▶ [TASK PROMPT]: From the entries below, reproduce exactly the line containing "- Therefore, many", the line containing "School (DCPS) fields.", and every line in between, with nothing added.

▶ [DATA]:
-.-.-

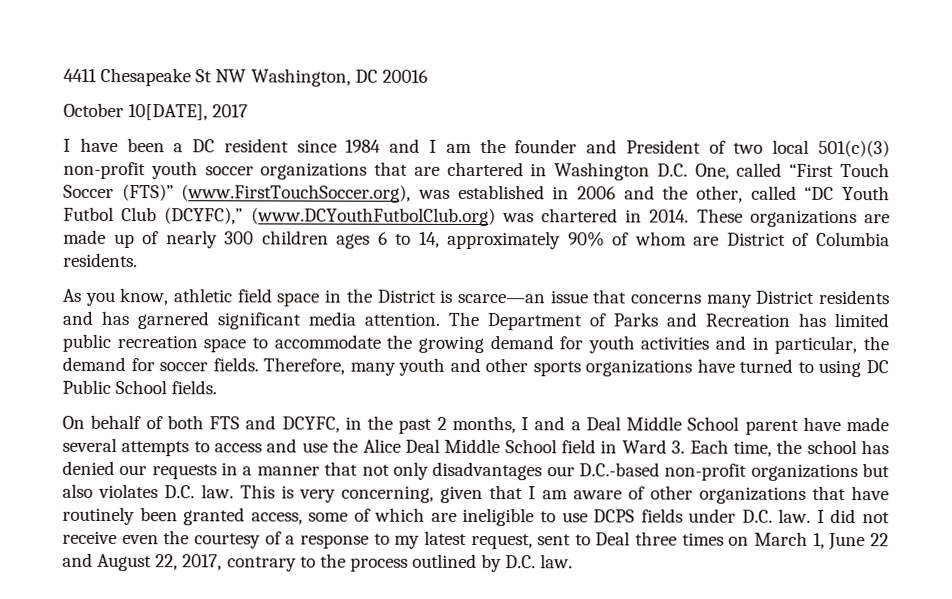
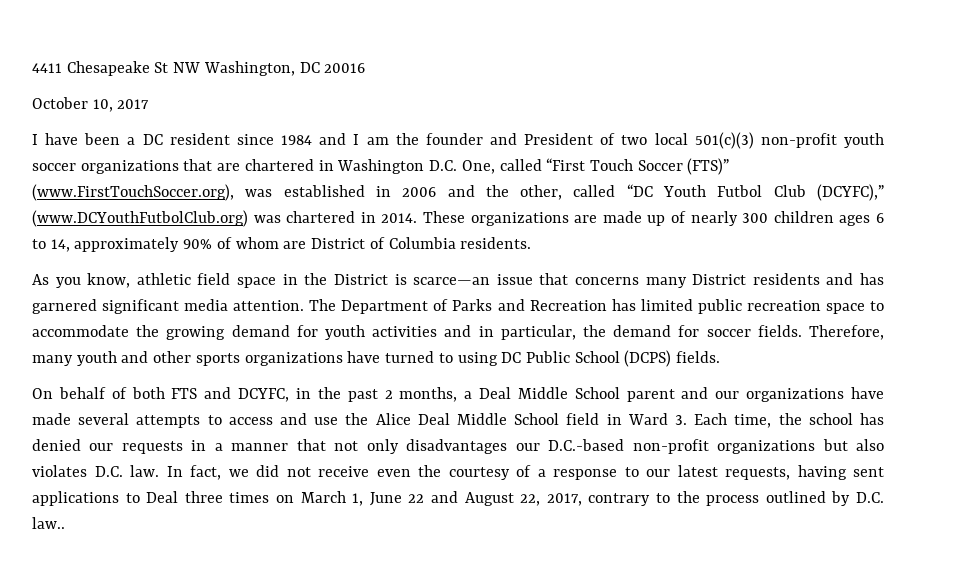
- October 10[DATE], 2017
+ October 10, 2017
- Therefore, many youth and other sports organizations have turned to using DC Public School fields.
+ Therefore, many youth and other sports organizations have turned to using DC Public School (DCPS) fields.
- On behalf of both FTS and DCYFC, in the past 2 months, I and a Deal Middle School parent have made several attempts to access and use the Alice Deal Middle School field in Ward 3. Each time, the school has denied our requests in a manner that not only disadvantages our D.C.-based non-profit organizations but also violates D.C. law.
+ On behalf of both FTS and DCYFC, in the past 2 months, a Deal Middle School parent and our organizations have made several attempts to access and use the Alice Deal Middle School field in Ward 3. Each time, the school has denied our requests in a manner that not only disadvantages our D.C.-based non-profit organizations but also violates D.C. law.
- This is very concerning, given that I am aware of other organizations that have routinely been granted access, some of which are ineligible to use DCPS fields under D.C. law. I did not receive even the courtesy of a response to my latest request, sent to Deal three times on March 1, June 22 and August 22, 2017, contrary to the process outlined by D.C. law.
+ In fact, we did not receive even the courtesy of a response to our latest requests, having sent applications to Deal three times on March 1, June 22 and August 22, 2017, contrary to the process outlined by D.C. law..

-.-.-

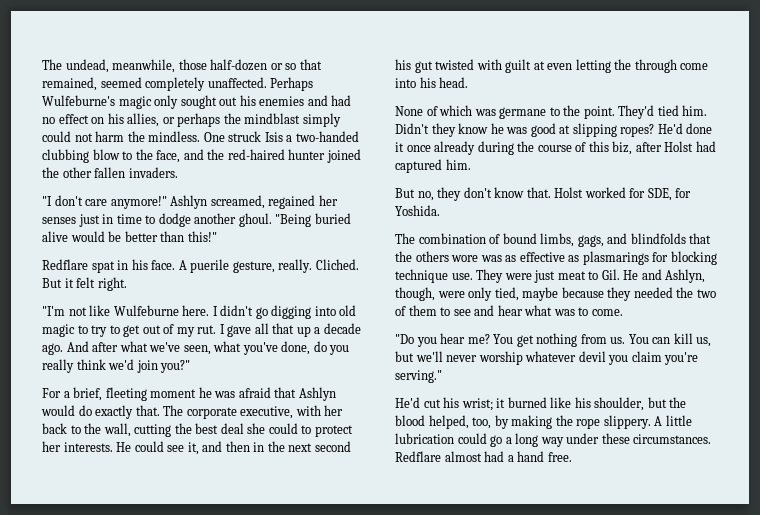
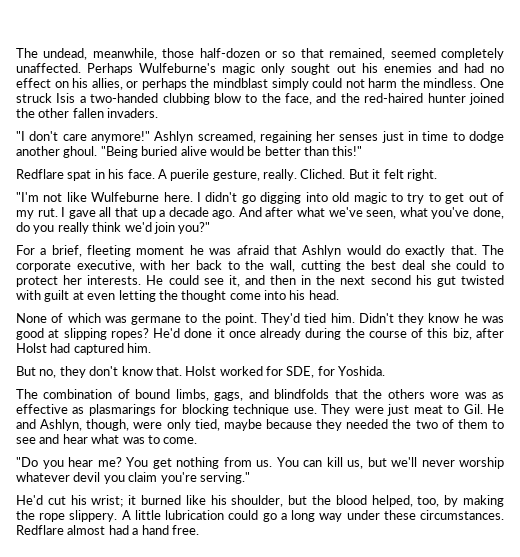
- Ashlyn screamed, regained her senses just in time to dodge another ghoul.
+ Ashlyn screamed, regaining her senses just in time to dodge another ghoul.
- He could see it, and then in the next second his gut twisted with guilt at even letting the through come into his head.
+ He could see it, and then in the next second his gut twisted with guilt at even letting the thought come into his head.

-.-.-

▶ [SOLUTION FOR THIS TASK]:
- Therefore, many youth and other sports organizations have turned to using DC Public School fields.
+ Therefore, many youth and other sports organizations have turned to using DC Public School (DCPS) fields.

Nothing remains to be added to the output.